Bu adamın marifetleri ortaya belgelerle çıkıp mahkum olduktan sonra, gazeteci arkadaşlarla aramızda hep konuşurduk... Mehmet Ali bu yüz kızartıcı suçları sonrasında artık gazeteciliği bırakır diye!.. Yok yok bırakmadı! Onun yüreği geniştir. Böyle şeylere hiç aldırmaz bile...
İyi ama onur, haysiyet falan?.. Ne fark eder ki!.. Hiçbir şey olmamış gibi, aynen devam etti.
Patronu da ona hiçbir gün "Oğlum Mehmet Ali, bu yüz kızartıcı suçtan sonra senin benim yanımda işin yok" demedi.
İşte o zaman, biz kamuoyundan tepkiler bekledik!

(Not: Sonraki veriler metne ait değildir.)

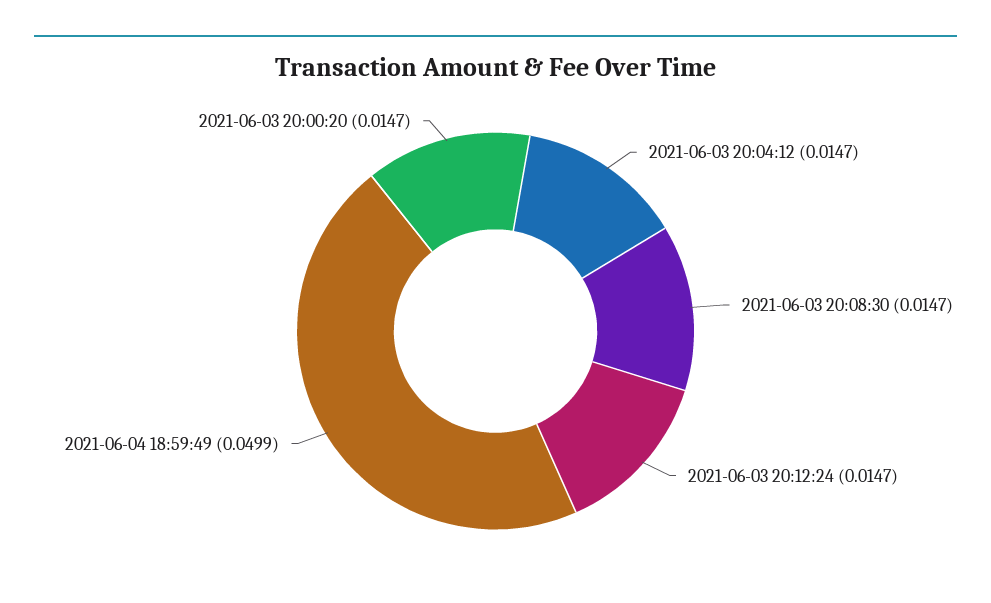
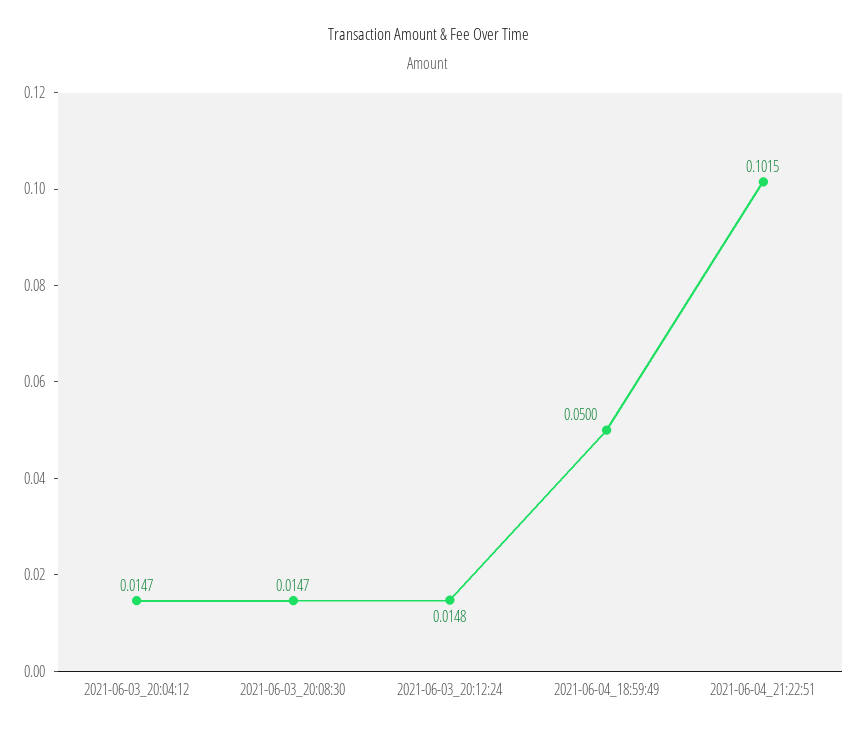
2021-06-03 20:12:24: 0.0147 -> 0.0148
2021-06-04 18:59:49: 0.0499 -> 0.05
2021-06-03 20:00:20: 0.0147 -> none
2021-06-04_21:22:51: none -> 0.1015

Herhalde belli kişiler artık bu adamın 32. Gün programını boykot edecek, bu hükümlünün karşısına oturmayı reddedecekti! Bu da olmadı.
Mahkeme kararları kamuoyuna yansıdığı halde, adamın karşısına Başbakanlar, Adalet Bakanları ve herkes oturmayı sürdürdü. Mehmet Ali olayı bu konuda bizim gibiler için çok iyi bir gösterge olmuştu. Demek ki Türkiye, belli konulardaki duyarlığını artık yitiriyor, gazetecilik yozlaşıyordu.
Demek ki toplum ve ülkeyi yönetenler "Gazeteci dolandırıcılık yapar mı" sorusuna "Evet, yaparsa hiçbir sakıncası yoktur" yanıtını veriyorlardı!
• • •
Bizim Mehmet Ali’nin programında günün birinde Jet Fadıl’ı görmüştüm. Karşısına Jet Fadıl’ı oturtmuş, dişine göre birini bulmuş, hem namus dersleri veriyor ve hem de onu sıkıştırıyordu:
"Ayıp değil mi, utanmadın mı halkı dolandırmaktan!"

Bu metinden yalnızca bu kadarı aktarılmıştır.